Table 2.3 Restriction enzyme digestion setup:

Components Volume/ µL

DNA (plasmid or PCR product) 5

Enzyme 1 1

Enzyme 2 1

Buffer (10 X) 2

2.1.7 DNA extraction from DNA gel

The target DNA fragment was excised from the agarose gel with a scalpel, and the gel slice was weighed in a 1.5 mL Eppendorf tube. Then, the DNA fragment was extracted from the gel by using QIAquick Gel Extraction Kit (Qiagen).

2.1.8 T4 Ligation

The ligation components (Table 2.4) were mixed and the ligation reaction was carried out at room temperature overnight. The ligation product was transformed into Top 10 competent cells to amplify the ligated plasmid.

Table 2.4 T4 ligation setup

Ligation components Volume/ µL

Insert x

Vector y (50 ng)

T4 ligase Buffer (10 X) 2

T4 ligase 2

H2O (20-x-y)

Note: The volumes of insert (x μL) and vector (y μL) are based on different molar ratios (4:1 and 6:1).

2.1.9 In-Fusion Ligation

In-Fusion cloning is a ligation method, which is based on the overlap of base pairs at the ligation sites rather than the cleavage sites. The insert was prepared by PCR, and the vector was opened by enzyme digestion. The PCR product was designed to

possess around 15 bp complementary ends, which overlapped the respective ends of the opened vector. The in-fusion ligation (In-Fusion HD Cloning Kit, Clontech, Takara Bio Europe SAS, Saint-Germain-en-Laye, France) was prepared according to Table 2.5. The reaction was incubated for 15 minutes at 50°C, and then placed on ice for transformation.

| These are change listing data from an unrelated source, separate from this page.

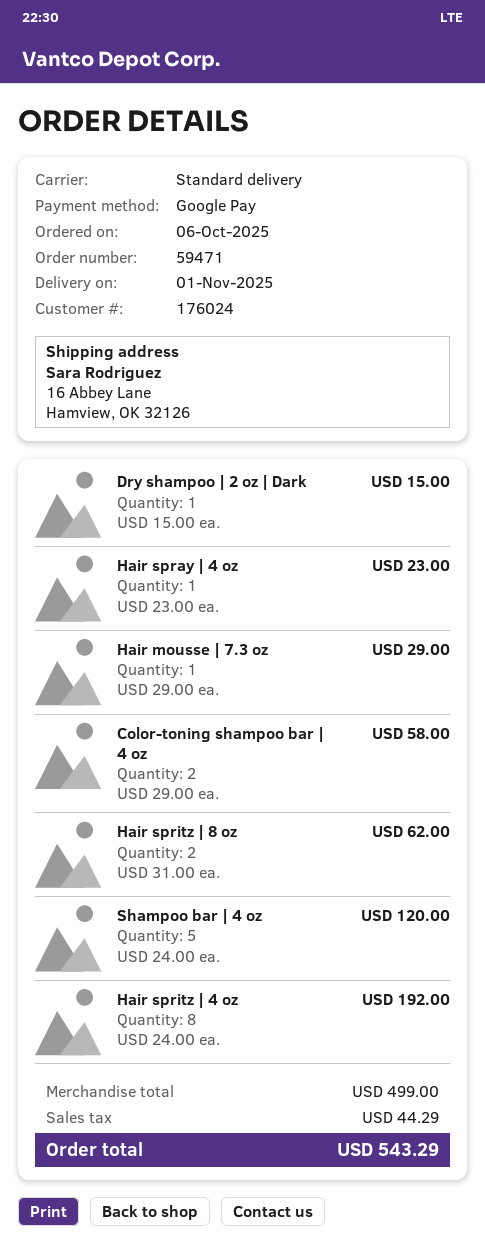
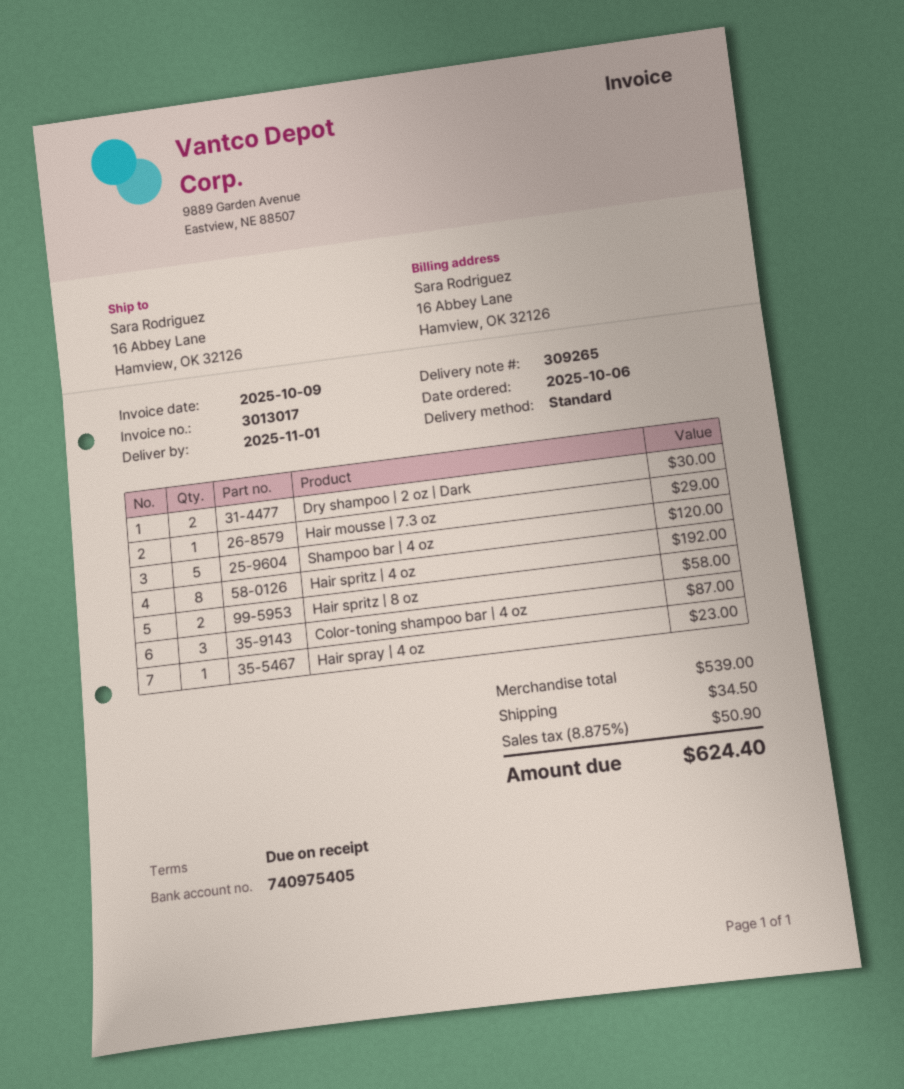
Dry shampoo | 2 oz | Dark: 1 for 15.00 -> 2 for 30.00
Color-toning shampoo bar | 4 oz: 2 for 58.00 -> 3 for 87.00
Hair spritz | 8 oz: 2 for 62.00 -> 2 for 58.00
subtotal: 499.00 -> 539.00
shipping: none -> 34.50
tax: 44.29 -> 50.90
total: 543.29 -> 624.40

Table 2.5 In-Fusion Ligation setup:

In-Fusion Ligation components Volume/ µL

5X In-Fusion HD Enzyme Premix 2

Linearized Vector x (50 ng)

Purified PCR Fragment y (100 ng)

H2O z (z=10-2-x-y)

Total volume 10

Note: The values of x and y are based on the concentration of the DNA fragment.

2.1.10 Colony screening for ligation with PCR and DNA sequencing

The colonies growing on the ligation plate were labelled and used as template in the PCR sample preparation. The PCR products of the predicted size were identified by DNA agarose gel electrophoresis and the corresponding colonies were transformed into 8 mL LB broth medium for plasmid extraction (Section 2.1.3). The extracted plasmid was sequenced across the insert in both directions by GATC Biotech (GATC Biotech Ltd., London, UK).